[Start of section]

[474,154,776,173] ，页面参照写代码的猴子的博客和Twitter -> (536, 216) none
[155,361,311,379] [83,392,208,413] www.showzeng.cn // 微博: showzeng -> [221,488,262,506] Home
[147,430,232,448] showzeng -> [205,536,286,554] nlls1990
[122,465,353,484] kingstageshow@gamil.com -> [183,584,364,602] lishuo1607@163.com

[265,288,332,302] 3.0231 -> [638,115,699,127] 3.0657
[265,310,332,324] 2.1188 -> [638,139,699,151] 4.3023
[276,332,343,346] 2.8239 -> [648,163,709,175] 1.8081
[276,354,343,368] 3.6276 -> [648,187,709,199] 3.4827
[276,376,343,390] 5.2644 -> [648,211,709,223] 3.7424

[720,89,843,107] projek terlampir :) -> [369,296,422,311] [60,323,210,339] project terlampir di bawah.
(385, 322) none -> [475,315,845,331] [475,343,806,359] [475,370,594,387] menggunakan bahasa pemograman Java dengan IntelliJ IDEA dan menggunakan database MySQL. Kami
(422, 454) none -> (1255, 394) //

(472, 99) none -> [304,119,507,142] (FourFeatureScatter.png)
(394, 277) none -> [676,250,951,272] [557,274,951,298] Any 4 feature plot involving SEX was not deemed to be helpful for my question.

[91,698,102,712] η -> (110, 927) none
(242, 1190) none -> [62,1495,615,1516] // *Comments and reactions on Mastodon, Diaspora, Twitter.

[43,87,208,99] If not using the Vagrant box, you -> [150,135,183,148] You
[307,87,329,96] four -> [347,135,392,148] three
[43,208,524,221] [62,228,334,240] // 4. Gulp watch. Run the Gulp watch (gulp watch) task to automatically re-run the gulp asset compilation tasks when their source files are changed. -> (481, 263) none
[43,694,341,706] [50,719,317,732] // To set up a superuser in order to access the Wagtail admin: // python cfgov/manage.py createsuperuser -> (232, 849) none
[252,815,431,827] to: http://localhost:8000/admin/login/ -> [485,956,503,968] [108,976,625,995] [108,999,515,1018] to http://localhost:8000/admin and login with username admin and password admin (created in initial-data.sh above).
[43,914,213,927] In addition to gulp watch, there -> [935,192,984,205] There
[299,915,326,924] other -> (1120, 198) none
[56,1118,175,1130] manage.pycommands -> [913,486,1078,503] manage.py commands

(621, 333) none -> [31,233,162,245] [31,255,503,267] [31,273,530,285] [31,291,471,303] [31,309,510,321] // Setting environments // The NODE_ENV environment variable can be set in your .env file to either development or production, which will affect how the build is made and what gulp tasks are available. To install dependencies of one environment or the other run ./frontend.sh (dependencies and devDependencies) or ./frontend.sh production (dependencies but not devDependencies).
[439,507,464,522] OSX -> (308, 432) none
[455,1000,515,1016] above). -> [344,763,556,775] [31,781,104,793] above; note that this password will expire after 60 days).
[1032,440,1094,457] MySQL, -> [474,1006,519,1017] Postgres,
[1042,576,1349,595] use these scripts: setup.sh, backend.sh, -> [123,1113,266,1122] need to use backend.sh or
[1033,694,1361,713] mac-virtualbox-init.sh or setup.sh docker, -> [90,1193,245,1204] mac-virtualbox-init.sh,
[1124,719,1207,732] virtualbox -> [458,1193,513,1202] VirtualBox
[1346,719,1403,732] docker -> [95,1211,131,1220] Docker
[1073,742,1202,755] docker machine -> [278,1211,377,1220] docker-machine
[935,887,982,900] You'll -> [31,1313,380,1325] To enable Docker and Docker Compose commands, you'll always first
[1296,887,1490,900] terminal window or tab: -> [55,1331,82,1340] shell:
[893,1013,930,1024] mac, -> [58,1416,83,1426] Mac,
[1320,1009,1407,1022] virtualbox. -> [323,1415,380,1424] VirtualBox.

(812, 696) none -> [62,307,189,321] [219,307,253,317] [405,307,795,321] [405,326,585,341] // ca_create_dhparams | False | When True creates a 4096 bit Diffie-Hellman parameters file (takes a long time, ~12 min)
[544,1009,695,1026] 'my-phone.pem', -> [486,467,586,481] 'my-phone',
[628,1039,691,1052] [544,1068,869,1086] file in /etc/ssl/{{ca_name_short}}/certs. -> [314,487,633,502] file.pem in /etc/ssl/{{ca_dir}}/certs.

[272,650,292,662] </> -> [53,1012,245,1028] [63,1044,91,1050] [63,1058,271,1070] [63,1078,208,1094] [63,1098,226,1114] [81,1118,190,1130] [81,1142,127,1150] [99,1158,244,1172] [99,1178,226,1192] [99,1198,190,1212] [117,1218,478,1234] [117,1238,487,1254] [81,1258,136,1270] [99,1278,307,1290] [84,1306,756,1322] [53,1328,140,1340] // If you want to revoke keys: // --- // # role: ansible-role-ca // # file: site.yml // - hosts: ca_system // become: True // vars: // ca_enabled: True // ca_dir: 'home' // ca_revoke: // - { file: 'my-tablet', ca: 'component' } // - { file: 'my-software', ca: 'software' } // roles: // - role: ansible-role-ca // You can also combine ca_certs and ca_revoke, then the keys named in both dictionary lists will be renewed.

[End of section]

# Exercise description
Return every line in the listing that contains the word "manage".

# The completed task
[43,694,341,706] [50,719,317,732] // To set up a superuser in order to access the Wagtail admin: // python cfgov/manage.py createsuperuser -> (232, 849) none
[56,1118,175,1130] manage.pycommands -> [913,486,1078,503] manage.py commands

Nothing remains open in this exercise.